Publié le : 27 juillet 2026 à 09h00
L’essentiel
L’un des rares accords commerciaux concrets issus du sommet de mai entre Donald Trump et Xi Jinping semble aujourd’hui menacé. Selon Politico, citant plusieurs sources proches des discussions et généralement bien informé, la vente de 200 Boeing à la Chine bute sur des désaccords portant non pas sur le prix des avions, mais sur les conditions de maintenance et d’approvisionnement en pièces détachées à long terme.
L’accord avait été présenté par la Maison Blanche comme une franche réussite lors de l’annonce, en mai dernier, à l’issue du sommet de Pékin. Il portait sur au moins 200 appareils commerciaux, pour une valeur estimée entre 17 et 19 milliards de dollars, et même jusqu’à 750 appareils au total selon Donald Trump, propos jamais confirmés par la partie chinoise. Mais aucun accord formel n’a été signé à cette occasion, un flou qui a depuis laissé la place à des interprétations divergentes entre les deux parties.
Un désaccord centré sur les moteurs et les pièces détachées
D’après les sources citées par Politico, les discussions ne portent plus sur le tarif des appareils, mais sur les garanties associé aux moteurs, aux pièces détachées, à la maintenance et à l’entretien sur le long terme. Pékin chercherait à obtenir des engagements fermes, pour éviter de se retrouver dépendante d’un soutien technique américain susceptible d’être restreint à l’avenir, en cas de nouvelle dégradation des relations commerciales entre les deux pays.
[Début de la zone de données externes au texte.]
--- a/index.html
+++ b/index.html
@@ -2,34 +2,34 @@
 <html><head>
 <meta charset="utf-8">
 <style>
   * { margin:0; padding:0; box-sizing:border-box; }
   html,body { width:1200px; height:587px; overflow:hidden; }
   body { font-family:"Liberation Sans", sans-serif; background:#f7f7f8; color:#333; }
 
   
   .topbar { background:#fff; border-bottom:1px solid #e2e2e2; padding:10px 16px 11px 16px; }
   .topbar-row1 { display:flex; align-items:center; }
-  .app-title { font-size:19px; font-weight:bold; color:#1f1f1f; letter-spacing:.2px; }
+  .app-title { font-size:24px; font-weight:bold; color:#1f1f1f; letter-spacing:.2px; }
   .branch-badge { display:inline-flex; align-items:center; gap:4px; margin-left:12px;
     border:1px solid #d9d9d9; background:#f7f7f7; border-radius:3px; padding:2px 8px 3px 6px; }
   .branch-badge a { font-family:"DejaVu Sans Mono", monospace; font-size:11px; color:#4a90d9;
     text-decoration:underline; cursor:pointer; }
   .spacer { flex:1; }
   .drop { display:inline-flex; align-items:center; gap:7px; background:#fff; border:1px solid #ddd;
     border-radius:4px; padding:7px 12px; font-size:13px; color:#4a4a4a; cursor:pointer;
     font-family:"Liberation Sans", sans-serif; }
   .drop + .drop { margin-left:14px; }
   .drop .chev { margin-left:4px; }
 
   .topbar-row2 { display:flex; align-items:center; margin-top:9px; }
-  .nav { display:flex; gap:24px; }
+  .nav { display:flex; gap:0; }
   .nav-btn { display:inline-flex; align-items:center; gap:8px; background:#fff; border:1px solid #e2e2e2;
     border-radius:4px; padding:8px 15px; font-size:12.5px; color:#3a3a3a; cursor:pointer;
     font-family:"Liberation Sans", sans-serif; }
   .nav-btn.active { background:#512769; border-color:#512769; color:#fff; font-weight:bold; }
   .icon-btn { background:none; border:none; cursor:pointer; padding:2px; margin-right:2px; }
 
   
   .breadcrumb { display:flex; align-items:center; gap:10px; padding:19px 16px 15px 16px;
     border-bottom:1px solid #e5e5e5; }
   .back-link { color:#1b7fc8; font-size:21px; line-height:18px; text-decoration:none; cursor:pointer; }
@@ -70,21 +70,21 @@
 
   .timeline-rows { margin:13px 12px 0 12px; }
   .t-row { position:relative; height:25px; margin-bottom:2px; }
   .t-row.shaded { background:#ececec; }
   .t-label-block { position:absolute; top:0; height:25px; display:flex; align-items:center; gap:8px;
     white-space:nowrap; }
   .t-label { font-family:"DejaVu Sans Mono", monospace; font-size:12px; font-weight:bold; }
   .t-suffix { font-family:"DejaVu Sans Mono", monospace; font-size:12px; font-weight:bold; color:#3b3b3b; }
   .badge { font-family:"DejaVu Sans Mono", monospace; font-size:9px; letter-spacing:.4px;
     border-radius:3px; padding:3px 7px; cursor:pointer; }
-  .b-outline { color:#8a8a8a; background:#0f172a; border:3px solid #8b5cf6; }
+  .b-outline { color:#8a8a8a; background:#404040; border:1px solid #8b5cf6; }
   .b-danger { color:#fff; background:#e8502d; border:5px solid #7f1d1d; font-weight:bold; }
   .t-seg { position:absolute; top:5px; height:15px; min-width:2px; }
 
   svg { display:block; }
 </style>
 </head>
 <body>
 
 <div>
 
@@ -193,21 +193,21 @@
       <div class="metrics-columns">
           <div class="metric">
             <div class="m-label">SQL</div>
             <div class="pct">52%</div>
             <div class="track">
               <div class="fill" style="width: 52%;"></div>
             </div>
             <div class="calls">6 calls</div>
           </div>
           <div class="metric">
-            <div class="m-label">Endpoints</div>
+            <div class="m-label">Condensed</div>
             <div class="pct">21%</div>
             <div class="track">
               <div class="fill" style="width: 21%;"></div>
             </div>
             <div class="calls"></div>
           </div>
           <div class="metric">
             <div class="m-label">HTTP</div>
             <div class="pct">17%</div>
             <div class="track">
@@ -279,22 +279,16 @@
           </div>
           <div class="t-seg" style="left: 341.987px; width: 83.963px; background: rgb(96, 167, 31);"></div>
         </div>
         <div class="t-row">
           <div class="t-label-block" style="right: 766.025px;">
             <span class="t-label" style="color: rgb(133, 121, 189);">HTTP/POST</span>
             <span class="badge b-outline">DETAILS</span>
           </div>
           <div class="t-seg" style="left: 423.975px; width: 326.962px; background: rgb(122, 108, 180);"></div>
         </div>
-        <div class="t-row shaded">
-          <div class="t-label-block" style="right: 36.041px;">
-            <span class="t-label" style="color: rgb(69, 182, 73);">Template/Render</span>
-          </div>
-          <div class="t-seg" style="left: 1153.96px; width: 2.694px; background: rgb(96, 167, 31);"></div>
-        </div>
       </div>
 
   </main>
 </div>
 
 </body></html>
La prudence chinoise s’explique par l’ampleur de l’accord. Une flotte de 200 appareils (ou plus donc) engagerait les compagnies aériennes chinoises avec des fournisseurs américains pendant vingt à trente ans, durée de vie opérationnelle habituelle d’un avion de ligne. Or le précédent de la flotte russe, immobilisée en partie faute de pièces détachées depuis les sanctions occidentales consécutives à la guerre en Ukraine, pèse manifestement dans les négociations côté chinois. Le ministère chinois du Commerce avait pourtant assuré, au moment de l’annonce initiale, que l’accord incluait des garanties d’approvisionnement adéquates en moteurs et en pièces de rechange, un point que ni Boeing ni la Maison Blanche n’ont confirmé à ce jour.
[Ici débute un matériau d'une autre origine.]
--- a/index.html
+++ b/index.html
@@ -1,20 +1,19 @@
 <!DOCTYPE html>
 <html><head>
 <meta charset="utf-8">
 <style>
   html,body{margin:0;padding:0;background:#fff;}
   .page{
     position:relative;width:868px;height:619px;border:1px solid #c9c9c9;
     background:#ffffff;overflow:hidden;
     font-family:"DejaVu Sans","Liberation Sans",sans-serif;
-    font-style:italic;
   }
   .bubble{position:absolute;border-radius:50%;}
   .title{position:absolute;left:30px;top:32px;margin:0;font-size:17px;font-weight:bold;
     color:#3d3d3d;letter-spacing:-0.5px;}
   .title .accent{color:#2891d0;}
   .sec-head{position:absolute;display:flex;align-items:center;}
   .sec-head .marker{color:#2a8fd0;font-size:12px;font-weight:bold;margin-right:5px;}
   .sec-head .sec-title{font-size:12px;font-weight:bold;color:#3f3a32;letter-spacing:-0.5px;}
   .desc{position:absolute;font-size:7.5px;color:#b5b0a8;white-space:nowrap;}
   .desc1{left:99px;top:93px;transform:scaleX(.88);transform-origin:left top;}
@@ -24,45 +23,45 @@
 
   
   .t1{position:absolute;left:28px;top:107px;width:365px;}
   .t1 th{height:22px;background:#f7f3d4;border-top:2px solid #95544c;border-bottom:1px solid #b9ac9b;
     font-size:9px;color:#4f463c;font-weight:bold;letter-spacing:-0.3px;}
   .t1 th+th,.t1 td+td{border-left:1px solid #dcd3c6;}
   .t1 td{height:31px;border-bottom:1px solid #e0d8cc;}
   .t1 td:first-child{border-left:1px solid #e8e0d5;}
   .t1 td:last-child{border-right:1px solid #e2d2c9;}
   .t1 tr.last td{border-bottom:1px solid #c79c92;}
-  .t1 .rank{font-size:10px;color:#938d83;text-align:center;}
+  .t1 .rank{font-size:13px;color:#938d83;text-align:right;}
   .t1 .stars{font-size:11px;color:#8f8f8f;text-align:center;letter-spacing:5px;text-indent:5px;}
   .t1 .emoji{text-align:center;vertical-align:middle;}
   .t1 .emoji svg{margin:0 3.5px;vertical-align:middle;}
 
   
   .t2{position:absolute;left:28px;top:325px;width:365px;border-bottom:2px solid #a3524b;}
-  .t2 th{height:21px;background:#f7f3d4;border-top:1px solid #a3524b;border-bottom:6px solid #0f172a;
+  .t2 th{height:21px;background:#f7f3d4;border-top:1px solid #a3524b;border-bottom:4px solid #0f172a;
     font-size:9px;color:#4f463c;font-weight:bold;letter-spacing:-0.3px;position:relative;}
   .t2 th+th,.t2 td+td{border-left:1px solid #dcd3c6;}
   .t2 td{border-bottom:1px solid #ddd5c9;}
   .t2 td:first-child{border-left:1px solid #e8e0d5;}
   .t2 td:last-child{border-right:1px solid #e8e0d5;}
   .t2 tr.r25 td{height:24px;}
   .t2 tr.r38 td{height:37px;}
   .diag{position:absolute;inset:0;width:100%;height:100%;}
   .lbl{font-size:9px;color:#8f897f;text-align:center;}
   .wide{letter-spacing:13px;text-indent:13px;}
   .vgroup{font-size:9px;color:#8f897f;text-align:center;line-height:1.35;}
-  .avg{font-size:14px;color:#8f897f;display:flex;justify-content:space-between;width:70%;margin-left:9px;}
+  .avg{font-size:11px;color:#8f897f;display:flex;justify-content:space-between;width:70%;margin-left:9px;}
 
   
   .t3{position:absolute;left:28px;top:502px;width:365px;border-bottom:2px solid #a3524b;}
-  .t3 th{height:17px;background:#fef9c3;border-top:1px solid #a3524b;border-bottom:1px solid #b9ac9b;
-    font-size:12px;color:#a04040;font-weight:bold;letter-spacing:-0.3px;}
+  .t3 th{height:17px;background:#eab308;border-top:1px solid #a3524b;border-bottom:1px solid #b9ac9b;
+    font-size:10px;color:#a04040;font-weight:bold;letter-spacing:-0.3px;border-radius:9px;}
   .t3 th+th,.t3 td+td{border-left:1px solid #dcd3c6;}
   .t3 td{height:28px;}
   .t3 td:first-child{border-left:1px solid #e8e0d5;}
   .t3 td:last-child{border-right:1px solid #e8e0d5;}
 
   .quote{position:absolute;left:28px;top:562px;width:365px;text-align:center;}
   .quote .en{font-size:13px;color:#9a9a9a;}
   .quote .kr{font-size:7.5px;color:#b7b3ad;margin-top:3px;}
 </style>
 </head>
Un climat de méfiance technologique déjà installé
Ce désaccord s’inscrit dans un climat de méfiance technologique qui ne date pas d’hier. En mai 2025, Washington avait brièvement suspendu des licences d’exportation portant sur des technologies aéronautiques sensibles, parmi lesquelles le moteur CFM International LEAP-1C destiné au C919 de Comac, avant de les rétablir en juillet suivant. Sollicités par Politico, ni la Maison Blanche, ni l’ambassade de Chine à Washington, ni Boeing n’ont souhaité commenter la situation actuelle.
L’enjeu est d’importance pour Boeing, en grande difficulté sur le marché chinois. Il s’agirait de sa première vente ferme à une compagnie chinoise depuis 2017, dans un marché où l’avionneur américain est aujourd’hui très loin derrière Airbus. Le constructeur européen, qui possède lui, contrairement à Boeing, une FAL en Chine, détiendrait désormais 55 % de parts de marché, avec plus de 2 200 appareils en service chez les transporteurs chinois. Sa position s’est encore renforcée en avril avec deux commandes massives de monocouloirs A320neo, l’une auprès de China Southern Airlines pour 137 appareils, l’autre auprès de China Eastern Airlines pour 101 appareils.